Baseline characteristics were assessed by lipoprotein(a) quartile and compared across quartiles by chi-square tests for categorical variables and Kruskal-Wallis tests for continuous variables. Relationships between baseline lipoprotein(a) and endpoint events in the placebo group were determined by Cox proportional hazards models using the baseline lipoprotein(a) quartile as the predictor variable. We constructed unadjusted models and models that adjusted for demographic and clinical variables (age, sex, race, geographic region, body mass index, smoking history, diabetes, time from index ACS to randomization) and baseline LDL-Ccorr. p Values were computed for linear trends across baseline lipoprotein(a) quartiles. A spline analysis of degree 3 (piecewise cubic curve) of the relationship between continuous baseline lipoprotein(a) and MACE in the placebo group was performed, setting the hazard ratio (HR) to 1.00 at the overall baseline median (21.2 mg/dl) concentration of lipoprotein(a) with natural cubic basis and 3 knots, located at the overall 25th percentile (6.7 mg/dl), median (21.2 mg/dl), and 75th percentile (59.6 mg/dl). The p value for the spline effect was based on the score test.
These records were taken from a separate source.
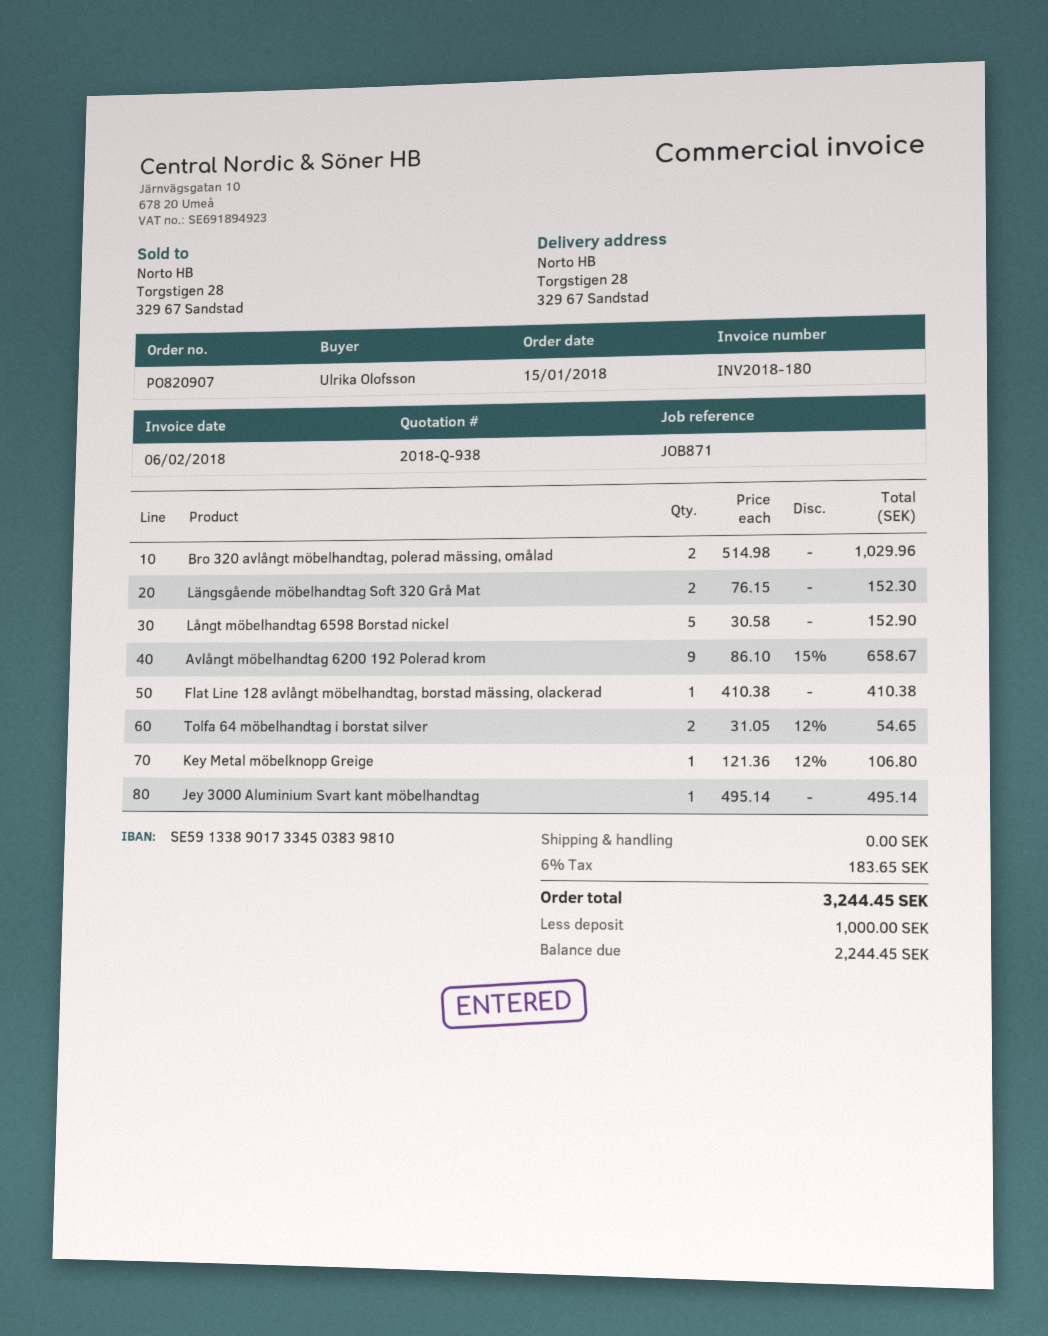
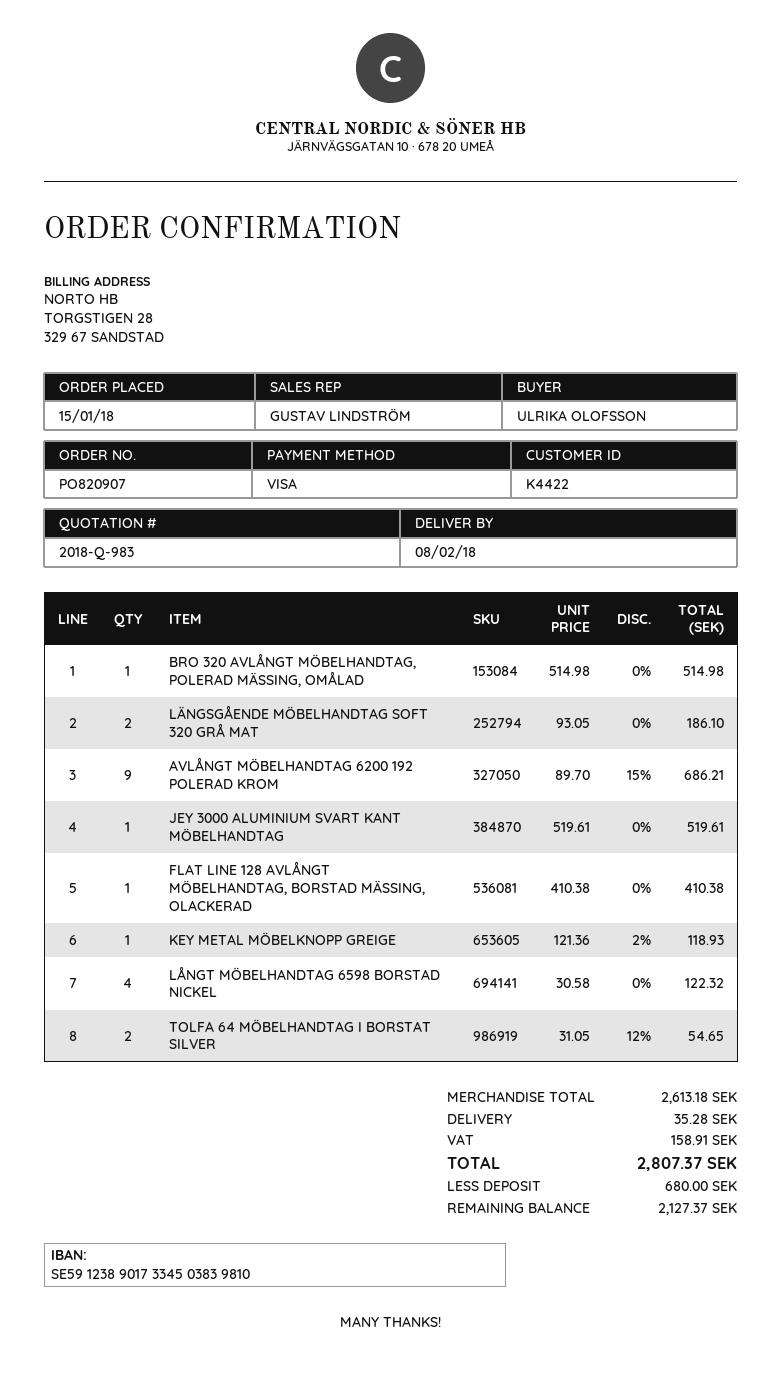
quote number: 2018-Q-938 -> 2018-Q-983
bank account: SE5913389017334503839810 -> SE5912389017334503839810
Bro 320 avlångt möbelhandtag, polerad mässing, omålad: 2 x 514.98 = 1029.96 -> 1 x 514.98 = 514.98
Längsgående möbelhandtag Soft 320 Grå Mat: 2 x 76.15 = 152.30 -> 2 x 93.05 = 186.10
Långt möbelhandtag 6598 Borstad nickel: 5 x 30.58 = 152.90 -> 4 x 30.58 = 122.32
Avlångt möbelhandtag 6200 192 Polerad krom: 9 x 86.10 - 15% = 658.67 -> 9 x 89.70 - 15% = 686.21
Key Metal möbelknopp Greige: 1 x 121.36 - 12% = 106.80 -> 1 x 121.36 - 2% = 118.93
Jey 3000 Aluminium Svart kant möbelhandtag: 1 x 495.14 = 495.14 -> 1 x 519.61 = 519.61
shipping: 0.00 -> 35.28
tax: 183.65 -> 158.91
total: 3244.45 -> 2807.37
deposit: 1000.00 -> 680.00
balance: 2244.45 -> 2127.37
Heterogeneity in the relative and absolute effects of alirocumab treatment on MACE were assessed according to baseline lipoprotein(a) quartile. To assess the former, we constructed a Cox proportional hazards model with baseline lipoprotein(a) quartile, treatment, and their interaction as predictors, as well as a baseline hazard stratification by geographic region. To assess the latter, absolute risk reductions with alirocumab treatment, quantified as differences in observed incidences between treatment groups, were compared across baseline lipoprotein(a) quartiles using a Gail-Simon test (22).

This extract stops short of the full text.